I was finally going to have a shot at taking a bite out of the killer’s spree. This shooting was going to get a first-class investigation, which I hoped would end with the doer in an orange jumpsuit, looking at life without parole.
Twenty-two minutes after Brady’s call, I pulled up to a crime scene that was eerily lit by the mistrimmed flashers and headlights of a dozen cruisers lined up at the curb. Unis had set up a perimeter, closing off Mission in both directions for two blocks down to Beale, with barricades at the cross streets.
This was more like it. Thank you, Brady.
I parked, ducked under the tape, and asked a uniformed cop to point me to the first officer.
“That would be Sergeant Nardone. Over there. With the body.”
I knew Bob Nardone. He was meticulous and irreverent, and I was glad he was on the scene. I called out to him and he lifted his hand. I pushed through the loose grouping of units to where he was standing by the victim.
As first responding officer, he was responsible for cordoning off the street, sequestering witnesses, keeping bystanders from trashing the area, and briefing investigators.
Nardone said, “Sergeant Boxer? What brings you out on a night like this?”
“It’s my turn to howl at the moon. What’ve we got?”
“Elderly woman, looks to me like she was down on her luck, and that was before someone pumped about six rounds into her.”
“ID?”
“See the strap? Her bag is under her body. Officer Anthony is talking to the guy who called it in. Tourist in the right place at the wrong time. He saw the body from his car.”
Headlights sent shafts of light across the body. I turned on my torch and Nardone guided me in.
I stepped around the pool of blood outlining the victim, who had fallen onto her side. I snapped photos with my phone, which would do until CSI came in with halogen lights and German lenses.
I heard Conklin calling my name and turned to see him materialize out of the gloom.
I told him what Nardone had told me. He bent to the body and peeled the dead woman’s green hat away from her face.
He said, “Awwww, shit.”
I looked over his shoulder. What I saw was like a hard punch to my heart.
“Oh, no, Rich. No fucking way.”
He said, “Proof that no good deed goes unpunished.”
This was just wrong. How could Millie Cushing, a kind and gentle soul, be dead?

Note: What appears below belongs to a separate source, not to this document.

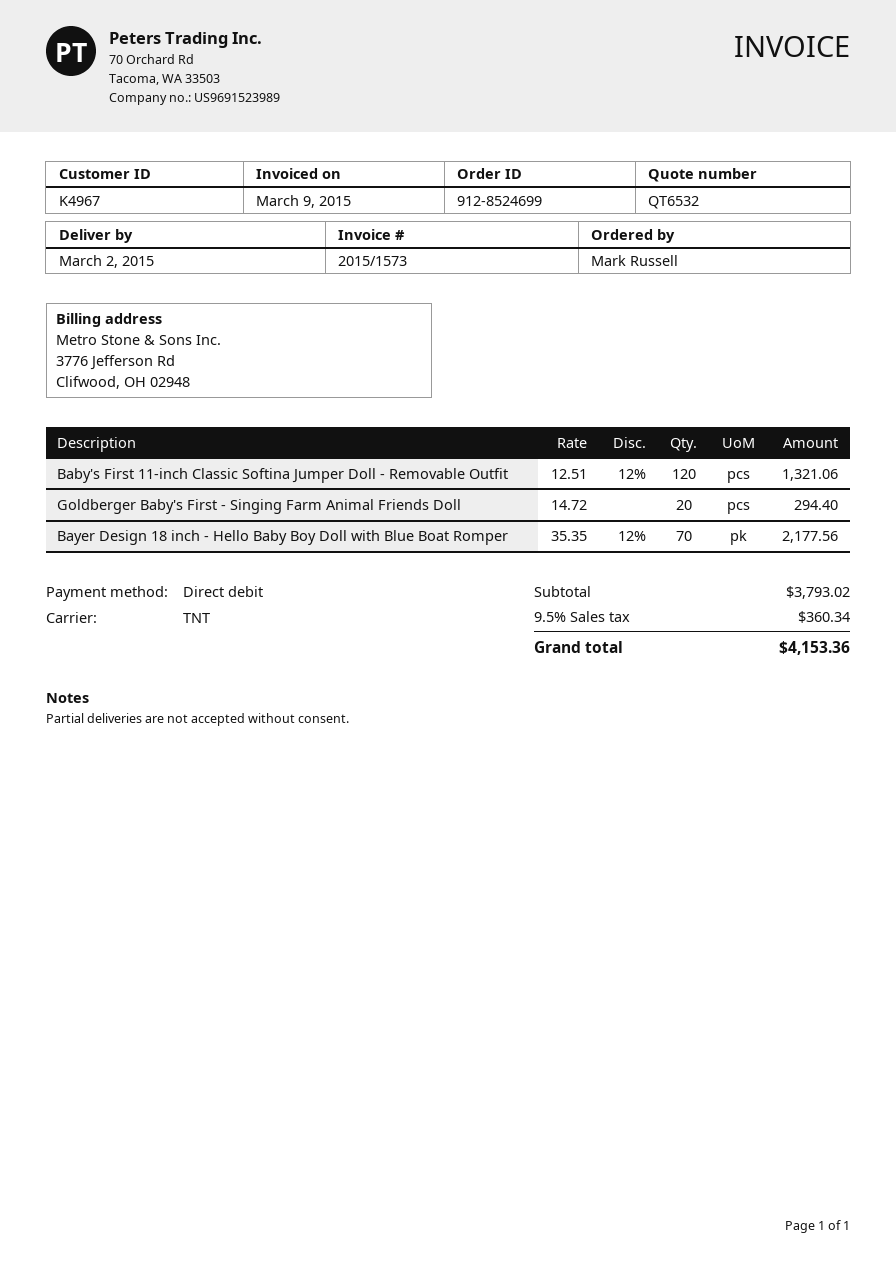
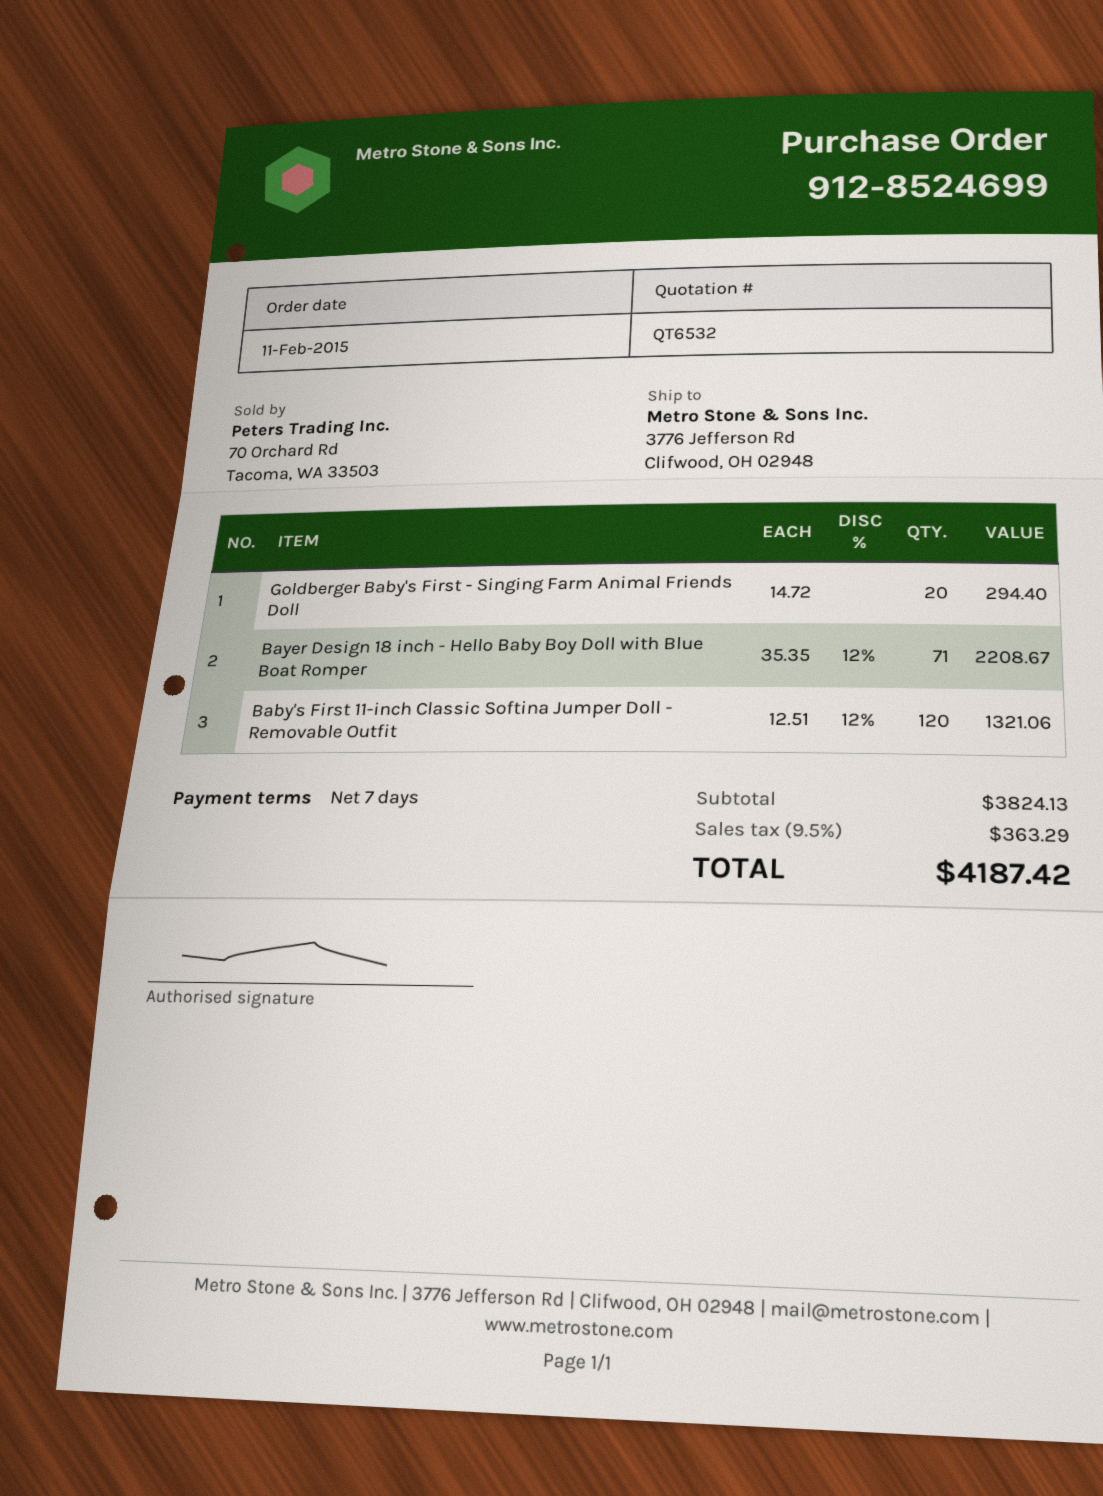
Bayer Design 18 inch - Hello Baby Boy Doll with Blue Boat Romper: 70 x 35.35 - 12% = 2177.56 -> 71 x 35.35 - 12% = 2208.67
subtotal: 3793.02 -> 3824.13
tax: 9.5% = 360.34 -> 9.5% = 363.29
total: 4153.36 -> 4187.42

I had to come in for a closer look. Her face and hair were soaked with blood. She’d taken one shot to her forehead and innumerable slugs to her body. The killer had stood close. He’d looked into her face and she’d looked into his. And he’d shot and shot and shot some more, until he was sure she was dead.
This execution was overkill. Overkill meant rage or that the murder was personal—or both.
Millie had come to me because of a wave of murders that had gone largely unnoticed. I’d encouraged her. I’d asked for her help. Standing over her body, I felt literally sick with sorrow and guilt. Had Millie been killed because she was working with me?
“Is this my fault?” I asked Conklin.
Conklin said, “Come on. No. Lindsay, here’s CSI. Let’s give them some room.”
I heard a van door slide open and looked up to see Charlie Clapper step out onto the street. I was so glad that our forensics chief, my good friend, was on the job.
Clapper said to me, “How is it we’re both pulling night shift?”
“I know the victim, Charlie. Millie Cushing. She was my CI. Maybe the killer found out.”
“Or he was looking for a victim,” said Conklin, “and she just happened to cross his path.”